1. What is \({\mathcal H}\Phi\)?

1.1. What is \({\mathcal H}\Phi\)?

Comparison between experimental observation and theoretical analysis is a crucial step in condensed-matter physics research. The temperature dependence of specific heat and magnetic susceptibility, for example, has been studied to extract the nature of low energy excitations of and magnetic interactions between electrons, respectively, through comparison with theories such as Landau’s Fermi liquid theory and the Curie-Weiss law.

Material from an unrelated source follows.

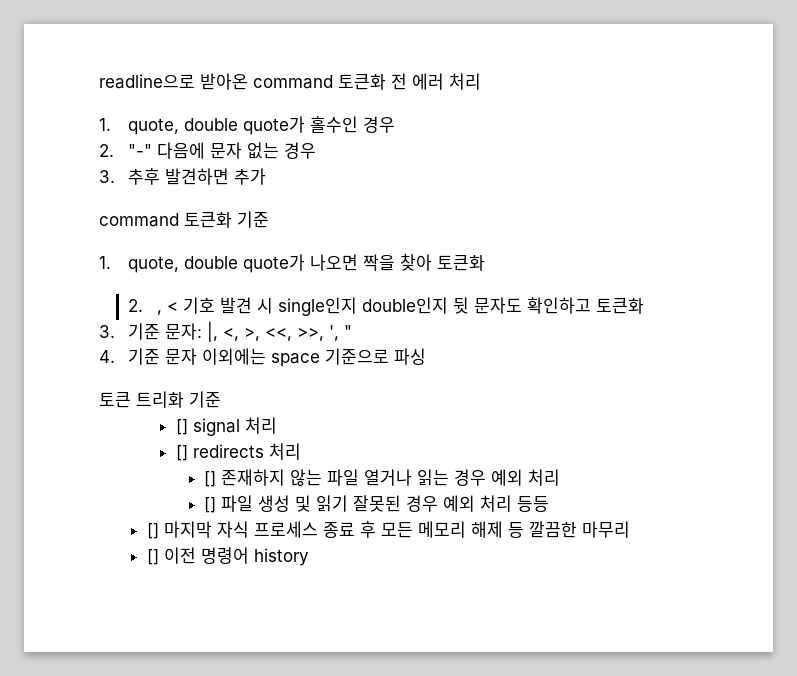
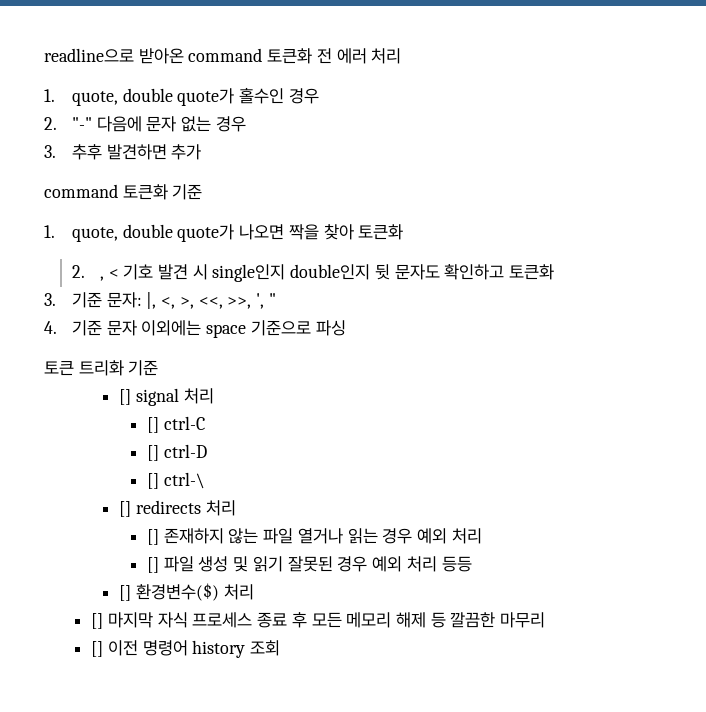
(277, 425) none -> [147,416,205,433] [147,444,207,461] [147,472,205,489] // [] ctrl-C // [] ctrl-D // [] ctrl-\
(550, 504) none -> [119,583,254,601] // [] 환경변수($) 처리
(309, 557) none -> [250,640,281,656] 조회

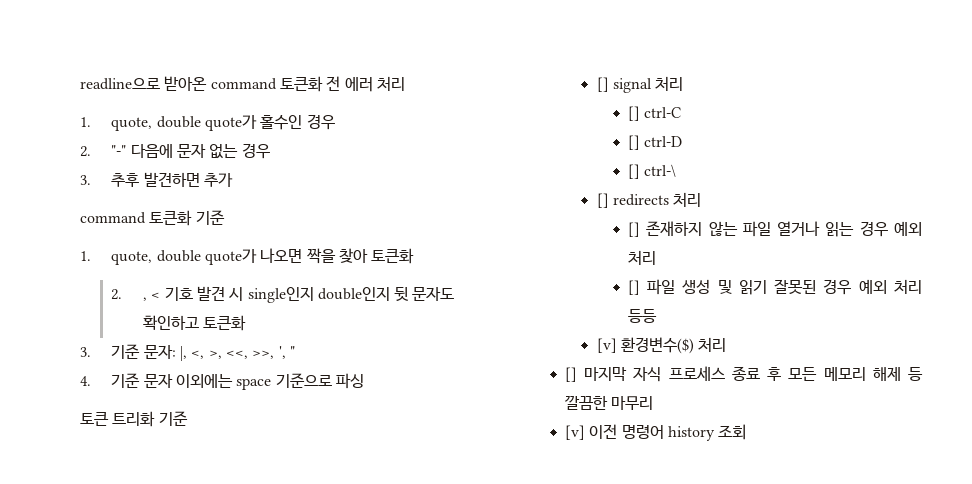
[119,585,132,601] [] -> [596,338,617,353] [v]
[91,641,104,657] [] -> [565,425,586,440] [v]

For the flexible and quantitative comparison of theoretical and experimental data, the exact diagonalization approach [1] is one of the most reliable numerical tools that requires no approximation or inspiration of genius. For the last few decades, a numerical diagonalization package for quantum spin Hamiltonians, TITPACK, developed by Prof. Hidetoshi Nishimori of Tokyo Institute of Technology, has been widely used in the condensed-matter physics community. Nevertheless, limited computational resources have hindered the ability of non-expert users to apply the package to quantum systems with a large number of electrons or spins.

In contrast, the recent and rapid development of a parallel computing infrastructure has opened up new avenues for user-friendly larger scale diagonalizations up to 18-site Hubbard clusters or 36 \(S=1/2\) quantum spins. In addition, recent advances in quantum statistical mechanics [2] [3] [4] [5] allow the finite temperature properties of quantum many-body systems to be calculated at computational costs similar to those of the calculations of ground state properties, which also allows theoretical results for the temperature dependence of, for example, specific heat and magnetic susceptibility, to be compared with experimental results quantitatively [6] . To utilize the parallel computing infrastructure with narrow bandwidth and distributed-memory architectures, efficient, user-friendly, and highly parallelized diagonalization packages are highly desirable.

\({\mathcal H}\Phi\), a flexible diagonalization package for solving quantum lattice Hamiltonians, has been developed as a descendant of the pioneering package TITPACK. The Lanczos method for calculations of the ground state and a few excited states properties, as well as finite temperature calculations based on thermal pure quantum states [5] , are implemented in the \({\mathcal H}\Phi\) package, with an easy-to-use and flexible user interface. By using \({\mathcal H}\Phi\), you can analyze a wide range of quantum lattice Hamiltonians including simple Hubbard and Heisenberg models, multi-band extensions of the Hubbard model, exchange couplings that break the SU(2) symmetry of quantum spins, such as Dzyaloshinskii-Moriya and Kitaev interactions, and Kondo lattice models describing itinerant electrons coupled with quantum spins. \({\mathcal H}\Phi\) calculates a variety of physical quantities, such as internal energy at zero temperature or finite temperatures, temperature dependence of specific heat, and charge/spin structure factors. A broad spectrum of users including experimental scientists is cordially welcome.

1.1.1. License

The distribution of the program package and the source codes for \({\mathcal H}\Phi\) follow GNU General Public License version 3 (GPL v3) or later. We hope that you cite the reference, Comp. Phys. Commun. 217 (2017) 180-192 , when you publish the results using \({\mathcal H}\Phi\) (hphi).

1.1.3. Contributors

This software was developed by the following contributors.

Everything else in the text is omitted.